Figure 2Quantification of complement activation products in plasma of healthy controls (HC), and MUSK-MG and AChR-MG patients. Protein concentrations of C3b and C4b were obtained by bead-based multiplex immunoassays on Luminex platform. C5a and C5b-9 levels were estimated by a specific ELISA. A significant increase in C3b (** p < 0.01) and C5a (* p < 0.05) levels was found in AChR-MG patients compared to HC. No difference in C4b and C5b-9 concentration was found among AChR-MG and MuSK-MG patients and HC (p > 0.05). Data in the graphs correspond to mean concentration values ± standard error of the mean (SEM) obtained in each sample group. Mann–Whitney test, * p < 0.05; ** p < 0.01.

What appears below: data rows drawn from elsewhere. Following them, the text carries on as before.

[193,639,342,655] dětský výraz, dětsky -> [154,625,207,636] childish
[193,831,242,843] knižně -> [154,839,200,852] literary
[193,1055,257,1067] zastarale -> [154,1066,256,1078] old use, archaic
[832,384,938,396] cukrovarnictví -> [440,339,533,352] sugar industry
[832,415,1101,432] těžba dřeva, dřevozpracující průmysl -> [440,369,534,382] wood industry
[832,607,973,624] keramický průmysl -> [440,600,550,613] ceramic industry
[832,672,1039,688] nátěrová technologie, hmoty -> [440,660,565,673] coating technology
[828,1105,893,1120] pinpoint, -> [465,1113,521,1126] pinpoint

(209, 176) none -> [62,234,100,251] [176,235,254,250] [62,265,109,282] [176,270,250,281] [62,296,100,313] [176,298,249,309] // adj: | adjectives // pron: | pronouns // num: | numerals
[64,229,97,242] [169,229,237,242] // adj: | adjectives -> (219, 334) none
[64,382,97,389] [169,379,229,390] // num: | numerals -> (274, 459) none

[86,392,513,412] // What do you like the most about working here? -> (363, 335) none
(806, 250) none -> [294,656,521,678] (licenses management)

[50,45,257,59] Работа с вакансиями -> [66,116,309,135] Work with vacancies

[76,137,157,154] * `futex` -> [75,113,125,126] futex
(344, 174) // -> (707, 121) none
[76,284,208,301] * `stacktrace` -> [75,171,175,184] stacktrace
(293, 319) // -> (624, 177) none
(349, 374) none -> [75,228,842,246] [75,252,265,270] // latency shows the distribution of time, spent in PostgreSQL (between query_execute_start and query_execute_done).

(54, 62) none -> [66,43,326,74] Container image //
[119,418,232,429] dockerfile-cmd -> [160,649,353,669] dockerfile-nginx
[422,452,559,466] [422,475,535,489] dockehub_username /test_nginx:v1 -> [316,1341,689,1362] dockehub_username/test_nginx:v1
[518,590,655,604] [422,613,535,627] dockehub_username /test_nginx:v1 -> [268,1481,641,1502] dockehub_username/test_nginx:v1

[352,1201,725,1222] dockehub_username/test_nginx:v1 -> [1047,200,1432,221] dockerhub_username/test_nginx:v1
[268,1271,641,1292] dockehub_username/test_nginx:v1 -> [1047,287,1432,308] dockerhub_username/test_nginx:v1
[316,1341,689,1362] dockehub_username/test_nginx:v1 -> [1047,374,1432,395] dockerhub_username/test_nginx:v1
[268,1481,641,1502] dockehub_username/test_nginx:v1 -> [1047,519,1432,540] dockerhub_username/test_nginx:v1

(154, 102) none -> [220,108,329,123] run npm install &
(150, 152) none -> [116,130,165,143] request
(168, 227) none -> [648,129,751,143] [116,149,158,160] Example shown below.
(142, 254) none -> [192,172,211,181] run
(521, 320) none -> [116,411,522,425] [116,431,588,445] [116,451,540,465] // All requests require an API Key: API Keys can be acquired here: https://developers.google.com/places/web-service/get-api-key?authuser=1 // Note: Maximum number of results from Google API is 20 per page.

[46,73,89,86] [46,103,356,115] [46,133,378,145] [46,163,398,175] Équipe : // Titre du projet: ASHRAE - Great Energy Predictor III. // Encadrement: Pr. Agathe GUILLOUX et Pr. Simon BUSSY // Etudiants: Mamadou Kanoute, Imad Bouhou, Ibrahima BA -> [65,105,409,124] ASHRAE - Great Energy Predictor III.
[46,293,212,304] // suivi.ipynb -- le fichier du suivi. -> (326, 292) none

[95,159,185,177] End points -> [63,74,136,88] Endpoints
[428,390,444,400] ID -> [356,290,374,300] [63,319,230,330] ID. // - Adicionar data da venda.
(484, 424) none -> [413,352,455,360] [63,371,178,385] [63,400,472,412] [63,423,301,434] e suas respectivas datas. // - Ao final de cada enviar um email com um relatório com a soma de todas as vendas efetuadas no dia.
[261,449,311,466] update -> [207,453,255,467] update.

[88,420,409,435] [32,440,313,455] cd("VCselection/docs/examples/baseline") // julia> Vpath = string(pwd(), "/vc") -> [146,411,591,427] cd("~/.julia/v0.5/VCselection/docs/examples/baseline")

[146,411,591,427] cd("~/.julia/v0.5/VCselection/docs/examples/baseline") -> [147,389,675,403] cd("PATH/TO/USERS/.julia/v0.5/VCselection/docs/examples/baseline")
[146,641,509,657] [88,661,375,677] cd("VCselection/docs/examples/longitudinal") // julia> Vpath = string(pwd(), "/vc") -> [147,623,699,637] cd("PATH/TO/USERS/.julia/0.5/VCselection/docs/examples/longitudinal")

Complement Activation Profile in Plasma of AChR-MG Patients.
| AChR-MG Versus Healthy Controls | |
|---|---|
| Complement components | |
| C2 | Decreased ** |
| C3 | Increased ** |
| C5 | Decreased ** |
| Complement activation products | |
| C3b | Increased ** |
| C5a | Increased * |
* p < 0.05; ** p < 0.01.
Figure 3Potential value of C2, C3, C3b, and C5 as biomarkers for AChR-MG. Receiver operating characteristic (ROC) curves indicative of sensitivity and specificity of plasma C2, C3, C3b, and C5 as potential biomarkers able to discriminate AChR-MG and healthy controls. The true positive rate (sensitivity) on the y-axis is represented as a function of the false positive rate (100%-specificity%) on the x-axis. Higher y values correspond to a higher sensitivity, and lower x values correspond to a higher specificity.